There are over 5,000 species of slugs around the world, but there are only four that cause lots of damage to gardeners in temperate climates.
The common garden slug is the smallest of the slugs that infest home gardens, but it attacks plants both above and below the ground. It is a black creature that grows to a length of about 30 mm (1-1/4 in), with a pale side stripe and orange mucus. It is an especially slow-moving slug, capable of just 1.7 meters (5 feet) per hour. Native to Britain, it is an invasive species in the Maritime Provinces of Canada and British Columbia, in Australia, and in Alaska and the North American Pacific Northwest. This slug is edible, but tastes horrible, accumulates pesticides in its body, and can carry the French heartworm Angiostrongylus vasorum. Dogs can be infected with heartworms if they eat this slug. The heartworm does not infect humans. I think we can safely say that having slugs in your garden is a harmful thing to pets, humans and plants.
The second-smallest garden slug is an above-ground feeder with a voracious appetite. Field slugs are particularly fond of leafy vegetation, and are often found nestled inside the leaves of lettuces or cabbages. Native to northern Europe, it has spread to Australia, New Zealand, Central Asia, South America, and the United States. Garden slugs are killed by exposure to temperatures over 30 degrees C (86 degrees F), and they are especially vulnerable to a kind of poison called metaldehyde. This slug often has a parasite (a nematode) that has its own parasite, a bacterium called Moraxella osloensis, which can cause serious infections such as osteomyelitis, endocarditis, and meningitis in humans.
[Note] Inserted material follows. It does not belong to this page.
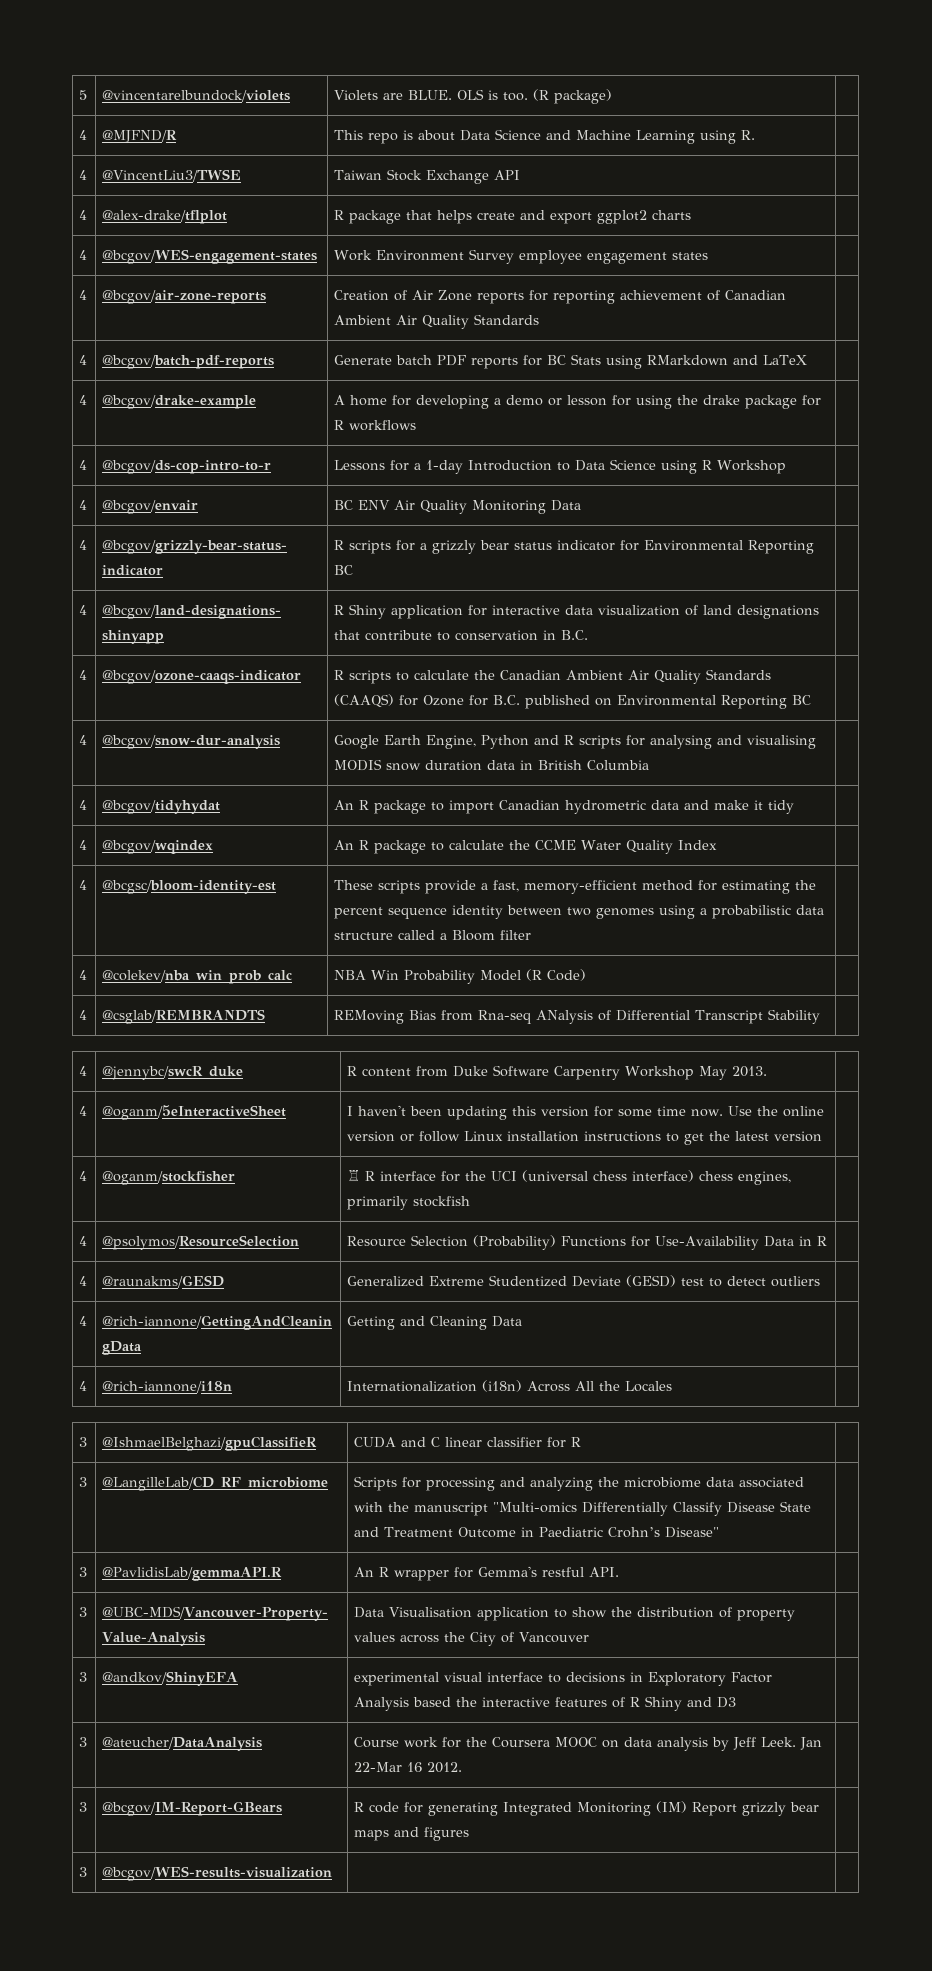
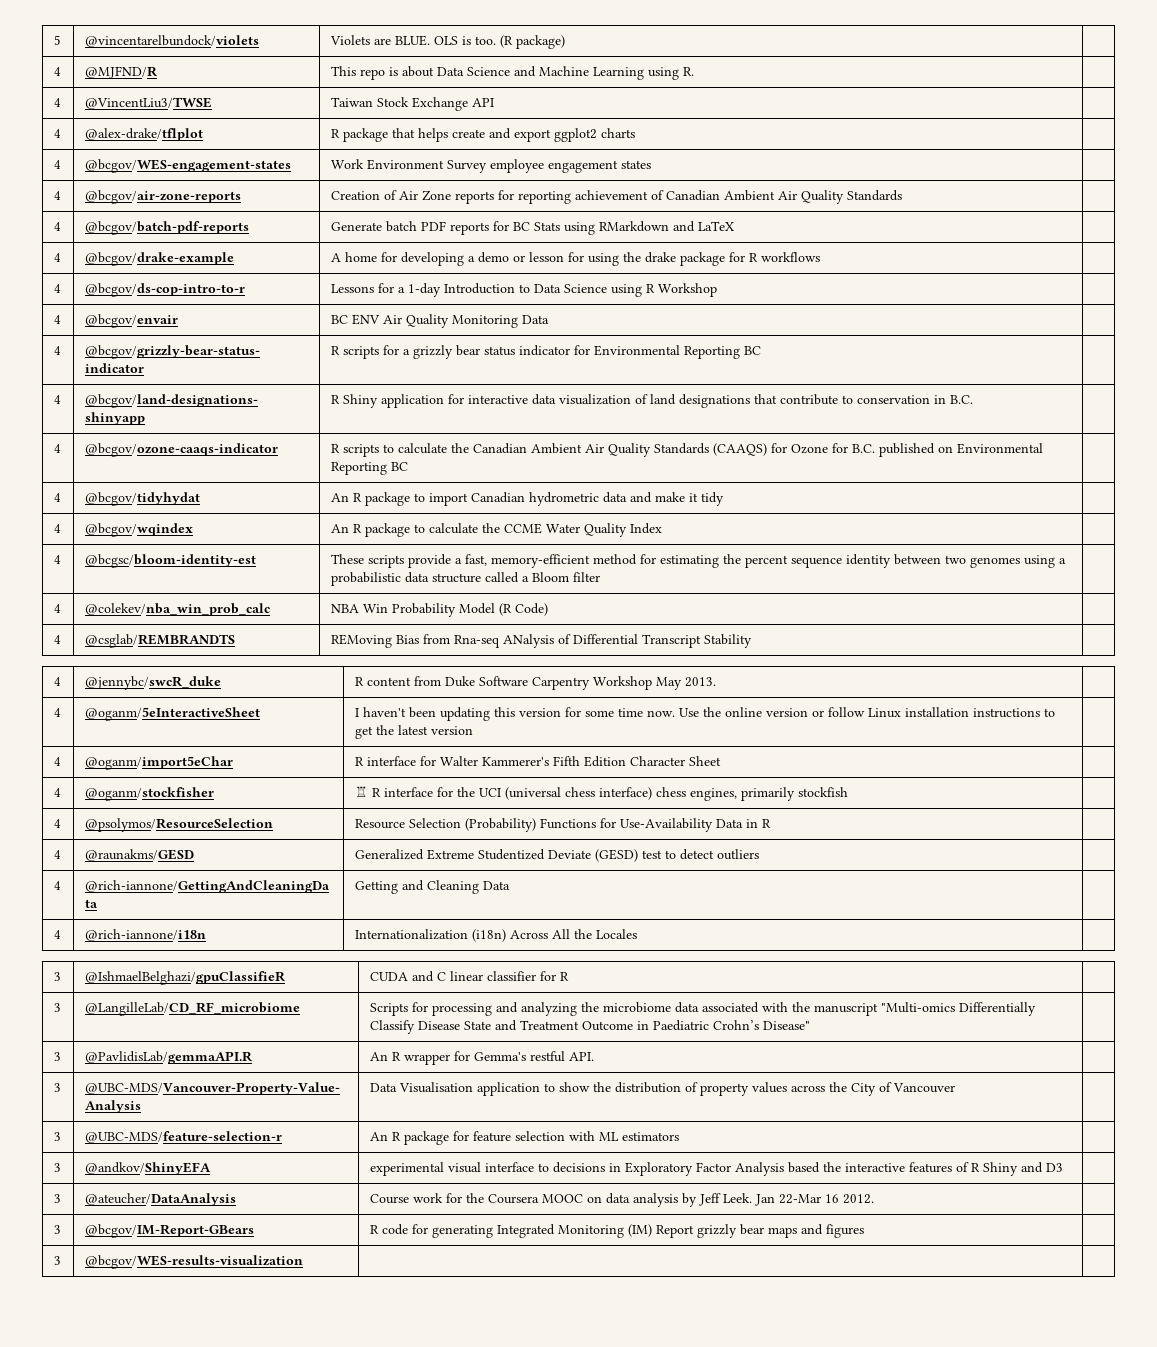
- 4 | @bcgov/snow-dur-analysis | Google Earth Engine, Python and R scripts for analysing and visualising MODIS snow duration data in British Columbia |
+ 4 | @oganm/import5eChar | R interface for Walter Kammerer's Fifth Edition Character Sheet |
+ 3 | @UBC-MDS/feature-selection-r | An R package for feature selection with ML estimators |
Ever wonder what happened to all your tulip bulbs, or what ate your potatoes while they were still in the ground? The culprit may have been a keel slug. The keel slug is a larger slug that curls up into a sickle shape when it is threatened. It feeds almost exclusively beneath the surface of the soil. It can grow up to 60 mm (2-1/2 inches) long and is gray or olive colored. It may have a yellow or orange stripe along its “keel,” the ridge in its back.
Growing up to 200 mm (8 inches) long, the black slug is the granddaddy of all garden slugs. Most of the time, it is actually a beneficial presence in the garden, feeding on dead animals, rotting vegetation, fungi, and manure. It only causes damage in the early spring when it is easier to find tender shoots than decaying plant matter. Because the black slug helps increase the fertility of garden soils, there is an old garden saying “Slug of black, put it back, slug of gray, keep at bay.” In the US and in southern Britain, the black slug sometimes appears red (with sun exposure), but these slightly smaller reddish slugs perform the same service in the garden. It is most often found in rotting matter under living plants. The black slug is another slug you should never handle with bare hands. It is a reservoir for the infectious bacteria called Clostridium, and it can carry nematodes that can infect pets and people. Although nematodes are used for slug control.
Slugs are mostly likely to transmit diseases to people who have home gardens and live in homes that are not connected to municipal sewer systems. When rats are out control, slugs are more likely to transmit diseases. Baby slugs can hide on garden produce, which has to be washed thoroughly to be safe even if it is grown organically.